Among the present invention, used organic solvent is preferably methyl tertiary butyl ether (MTBE), environmental friendliness, wide material sources, cheap.
The present invention has the reaction conditions gentleness, and is easy and simple to handle, and raw material is cheap and easy to get, and products therefrom has high yield and highly-solid selectively, but and the catalyzer quantitative recovery apply mechanically, cost is low, is suitable for industrialization production.
Embodiment
Following embodiment illustrates content of the present invention better.But the invention is not restricted to following embodiment.
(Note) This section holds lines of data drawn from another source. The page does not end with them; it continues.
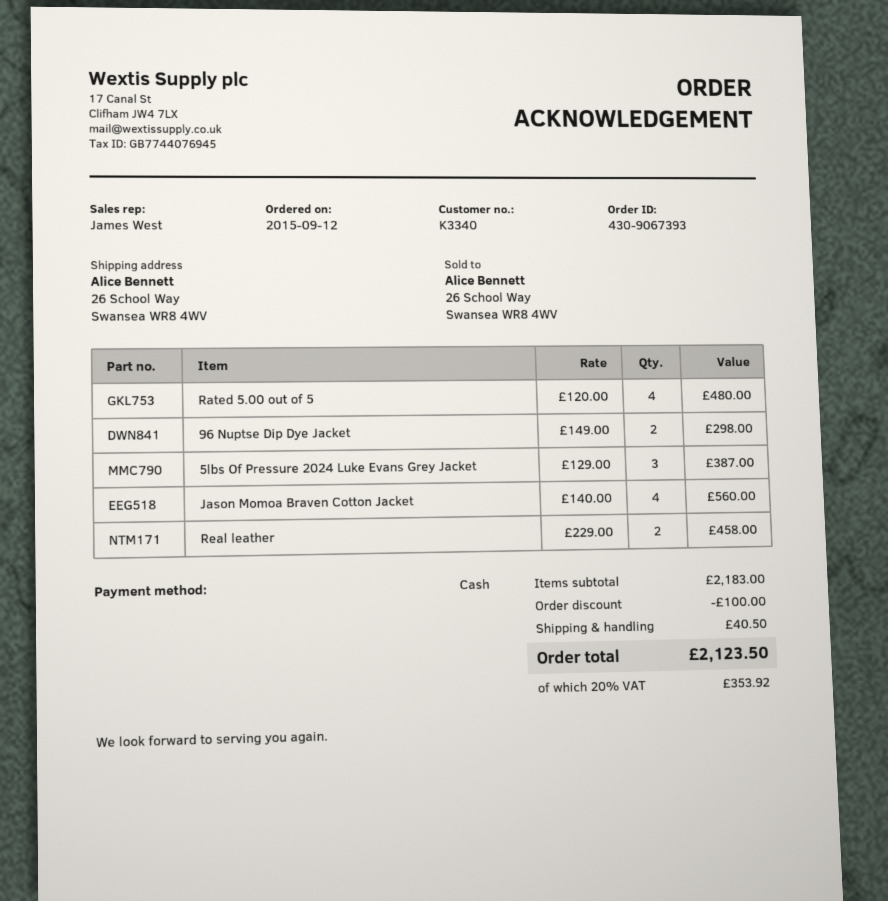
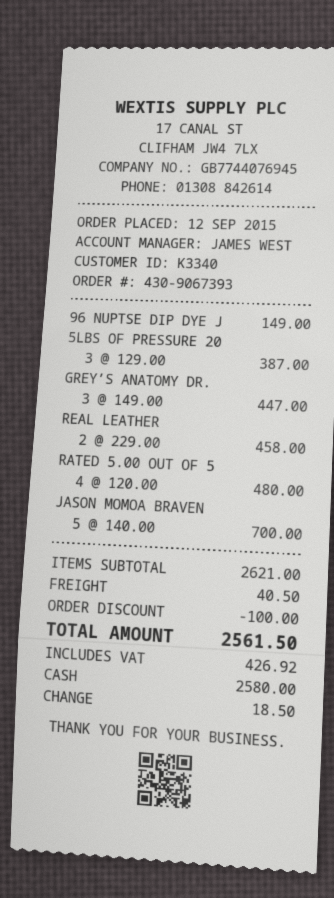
96 Nuptse Dip Dye Jacket: 2 x 149.00 = 298.00 -> 1 x 149.00 = 149.00
Jason Momoa Braven Cotton Jacket: 4 x 140.00 = 560.00 -> 5 x 140.00 = 700.00
GREY’S ANATOMY DR.: none -> 3 x 149.00 = 447.00
subtotal: 2183.00 -> 2621.00
tax: 353.92 -> 426.92
total: 2123.50 -> 2561.50

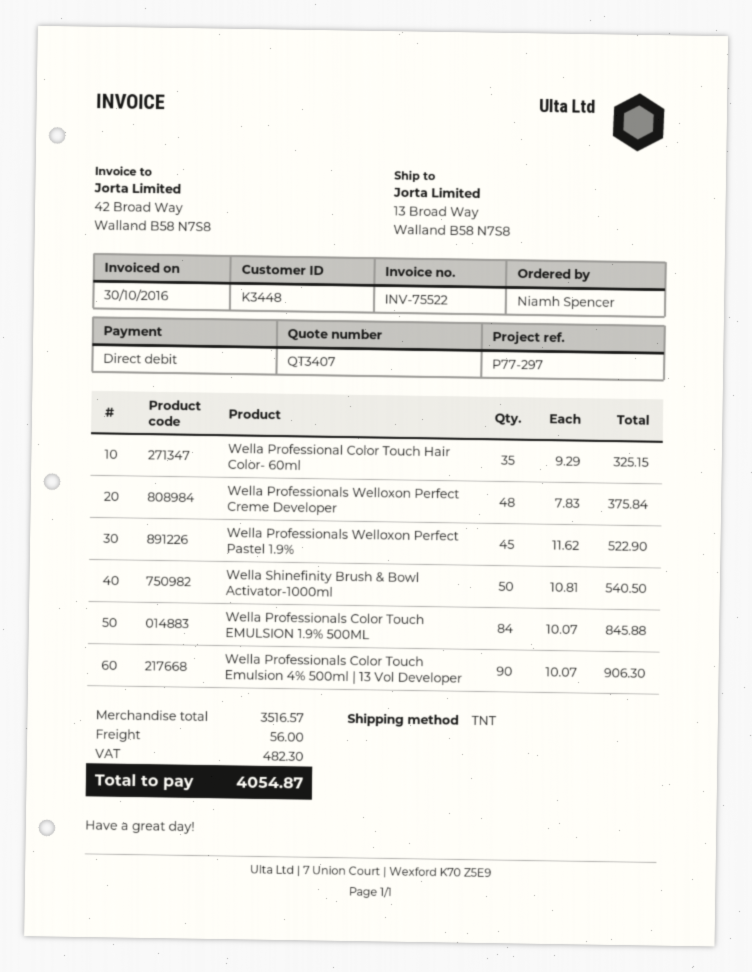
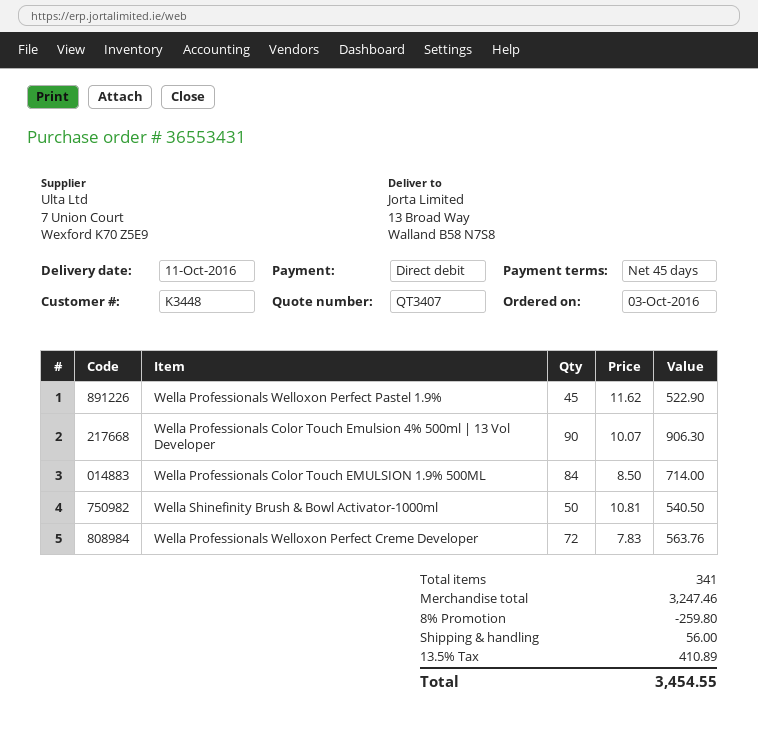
Wella Professional Color Touch Hair Color- 60ml: 35 x 9.29 = 325.15 -> none
Wella Professionals Welloxon Perfect Creme Developer: 48 x 7.83 = 375.84 -> 72 x 7.83 = 563.76
Wella Professionals Color Touch EMULSION 1.9% 500ML: 84 x 10.07 = 845.88 -> 84 x 8.50 = 714.00
subtotal: 3516.57 -> 3247.46
discount: none -> 8% = 259.80
tax: 482.30 -> 410.89
total: 4054.87 -> 3454.55

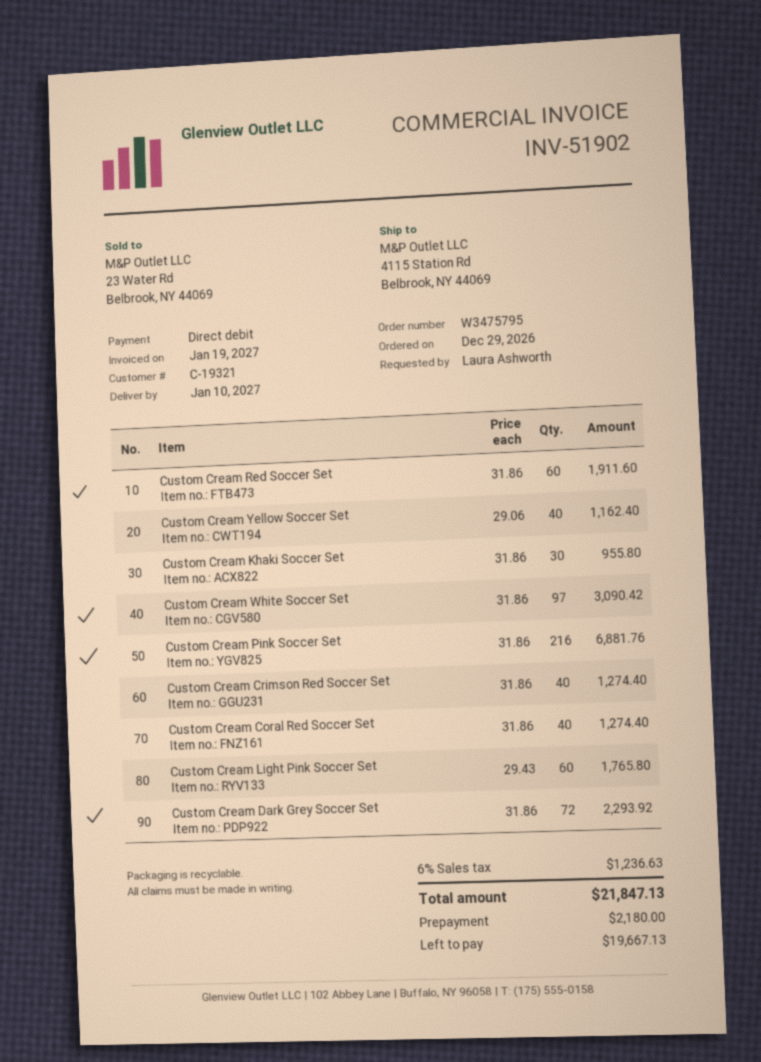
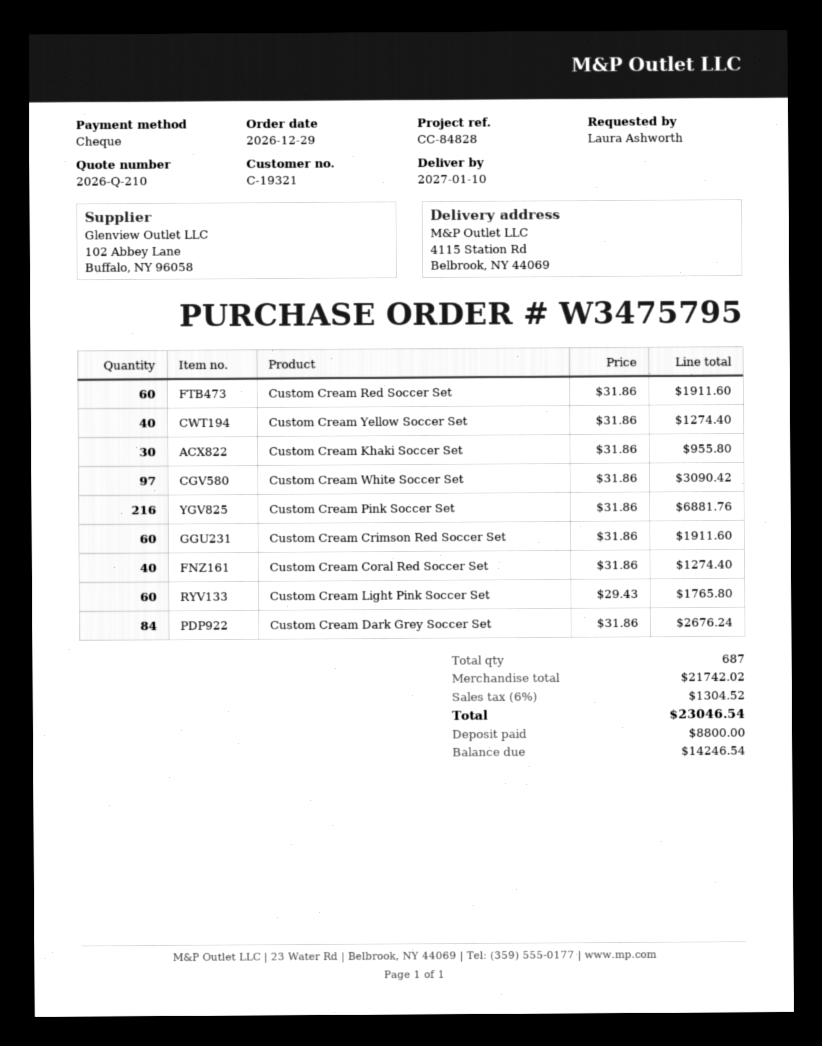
payment method: direct debit -> cheque
Custom Cream Yellow Soccer Set: 40 x 29.06 = 1162.40 -> 40 x 31.86 = 1274.40
Custom Cream Crimson Red Soccer Set: 40 x 31.86 = 1274.40 -> 60 x 31.86 = 1911.60
Custom Cream Dark Grey Soccer Set: 72 x 31.86 = 2293.92 -> 84 x 31.86 = 2676.24
tax: 6% = 1236.63 -> 6% = 1304.52
total: 21847.13 -> 23046.54
deposit: 2180.00 -> 8800.00
balance: 19667.13 -> 14246.54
Embodiment 1 is suitable-1,3-dibenzyl imidazoline-2-ketone-2H-furo [3,4-d] imidazoles-2,4, the 6-triketone (33.6g, 0.10mol), catalyst A (R
3=-CH=CH
2R
4=3,5-(CF
3)
2C
6H
3R
5=-OR
6, R
6=CH
3, Z=S) (5.94g, 0.01mol), methyl tertiary butyl ether (4L) places a dry reaction bottle, (40.4mL, 1mol) back continues to stir 24 hours to drip anhydrous methanols in 25 ℃.Reaction is finished, and adds 2M hydrochloric acid (400mL) and stir 10min in residuum, leaves standstill, and tells organic layer, anhydrous sodium sulfate drying.Filter, filtrate decompression reclaims solvent and obtains white crystalline powder I (R
1=-H, Ar=-Ph, R
2=-CH
3, 36g, 98%), mp149~150 ℃, [α]
D 22=+2.74 ° (c 0.20, CHCl
3) IR (KBr): v=2979,2384,2281,1742,1463,1229,1169,767cm
-1.
1H NMR (CDCl
3): δ=3.54 (s, 1H, OCH
3), 4.00~4.04 (m, 2H, C
6a-H, C
3a-H), 4.16~4.80 (dddd, 4H, 2 * CH
2C
6H
5), 7.19~7.53 (m, 10H, 2 * ArH) ppm.EI-MS:(m/z, %)=368 (M
+, 37), 323 (46), 309 (59), 265 (44), 154 (8), 136 (18), 91 (100).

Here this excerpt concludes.